Saturday however was PERFECT. Then there was the issue of making sure I had enough to pick her up and still not have to touch my reserve until payday. When it dawned on me, that my credit card would be fine. Again, no way to know that since I'd only just checked my account and there wasn't enough room there. Except they'd increased the limit on Friday the day after I checked it. So of course when I checked again, more than enough room, and yes, somehow I knew before I checked. Lots of knowing going on I know, but the force has always been strong in me, these days it's getting stronger. I don't know why, but my intuition has grown in leaps and bounds over the last couple of years.

So I got dressed, hoped in the jumper and headed over to the LBS totally giddy with excitement! It was a perfect day, early enough to make it to the park for a shakedown, perfect weather oh I was so about to get high! Every bit the junky craving her next hit, her next high, I knew I was going to be flying soon!

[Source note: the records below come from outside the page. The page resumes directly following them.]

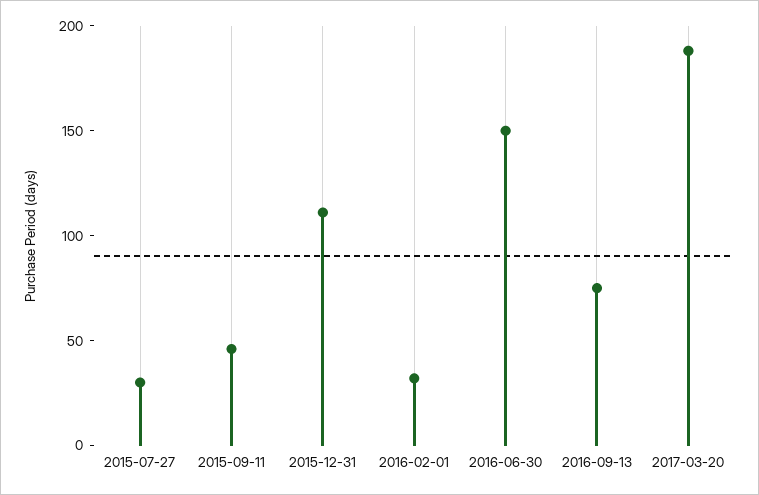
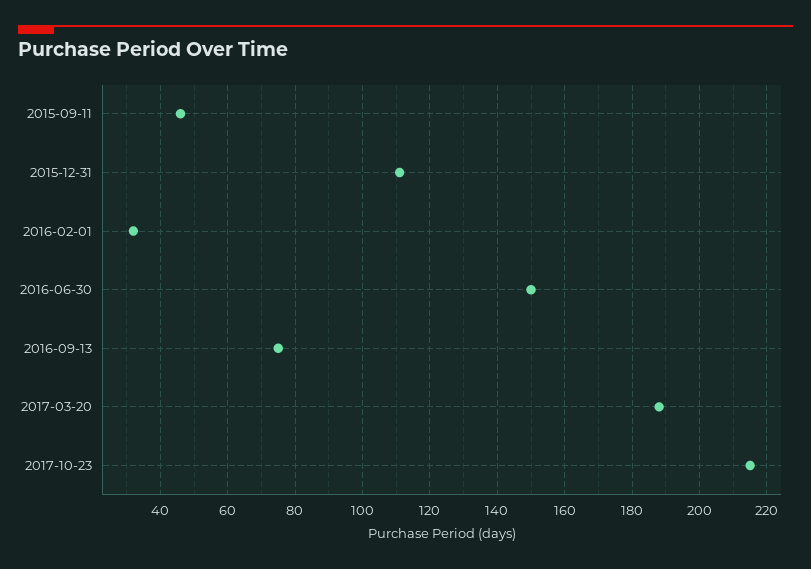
2015-07-27: 30 -> none
2017-10-23: none -> 215

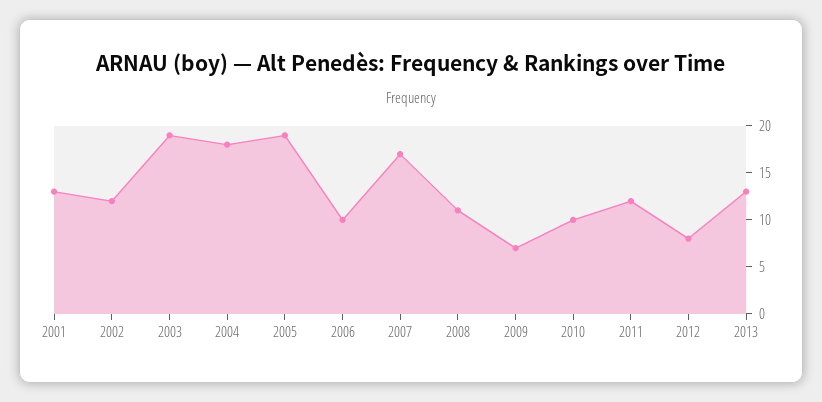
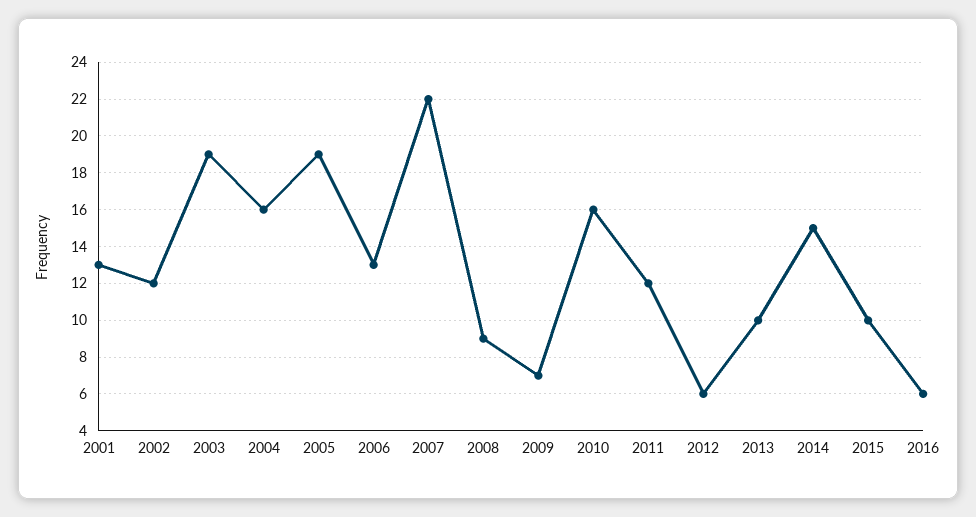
2004: 18 -> 16
2006: 10 -> 13
2007: 17 -> 22
2008: 11 -> 9
2010: 10 -> 16
2012: 8 -> 6
2013: 13 -> 10
2014: none -> 15
2015: none -> 10
2016: none -> 6

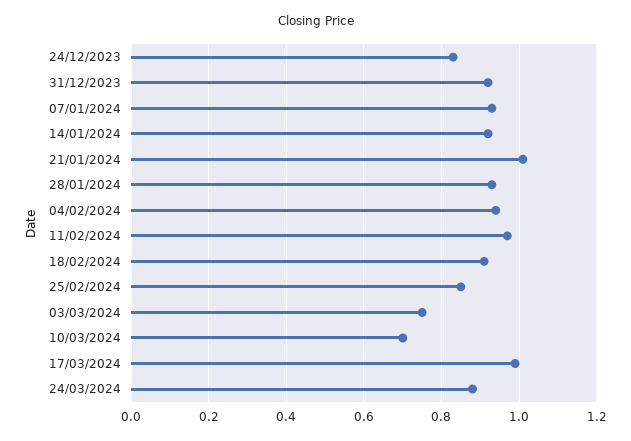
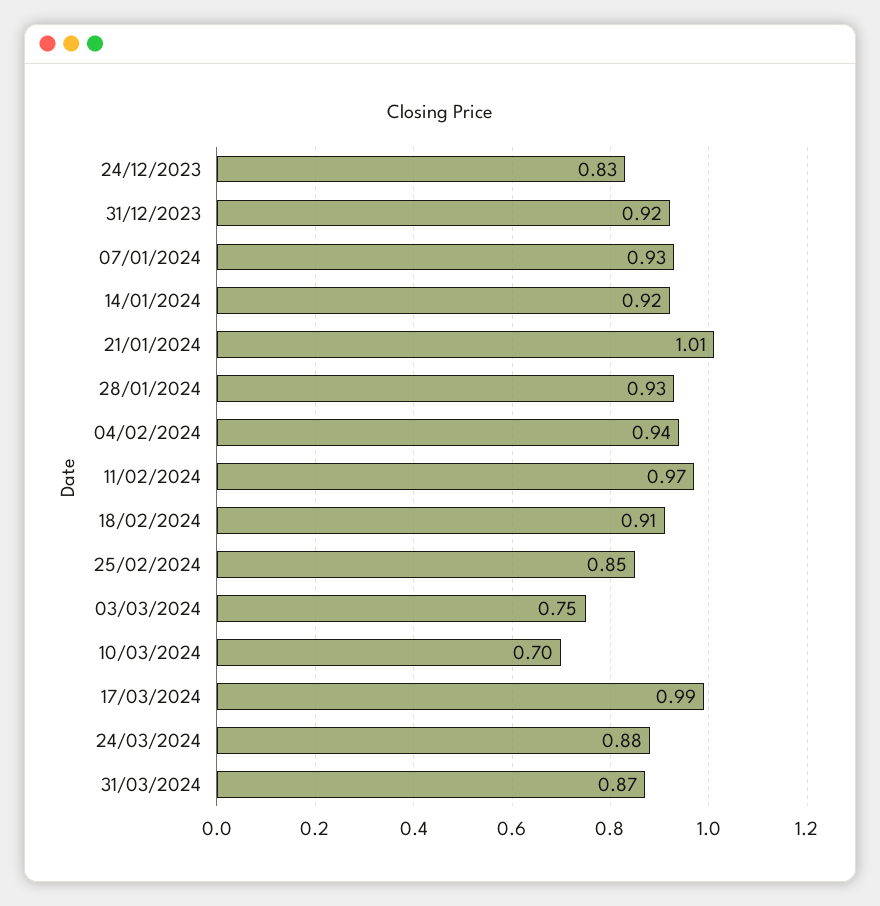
31/03/2024: none -> 0.87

Some people take to drink, others drugs, still others risk taking whatever the drug of choice is for them. For me it's biking. It's that confluence of sensation, effort, movement and more that gets me into "the zone" as it's called and tripping. Time and space vanish as for an unending moment in time I'm transported to this nearly perfect state. And I wanted it again. I missed it, needed it. Craved it like the addict I am. It had only been made worse by the taste I'd been given a few days before. Yes, again magic I know, but it worked for me.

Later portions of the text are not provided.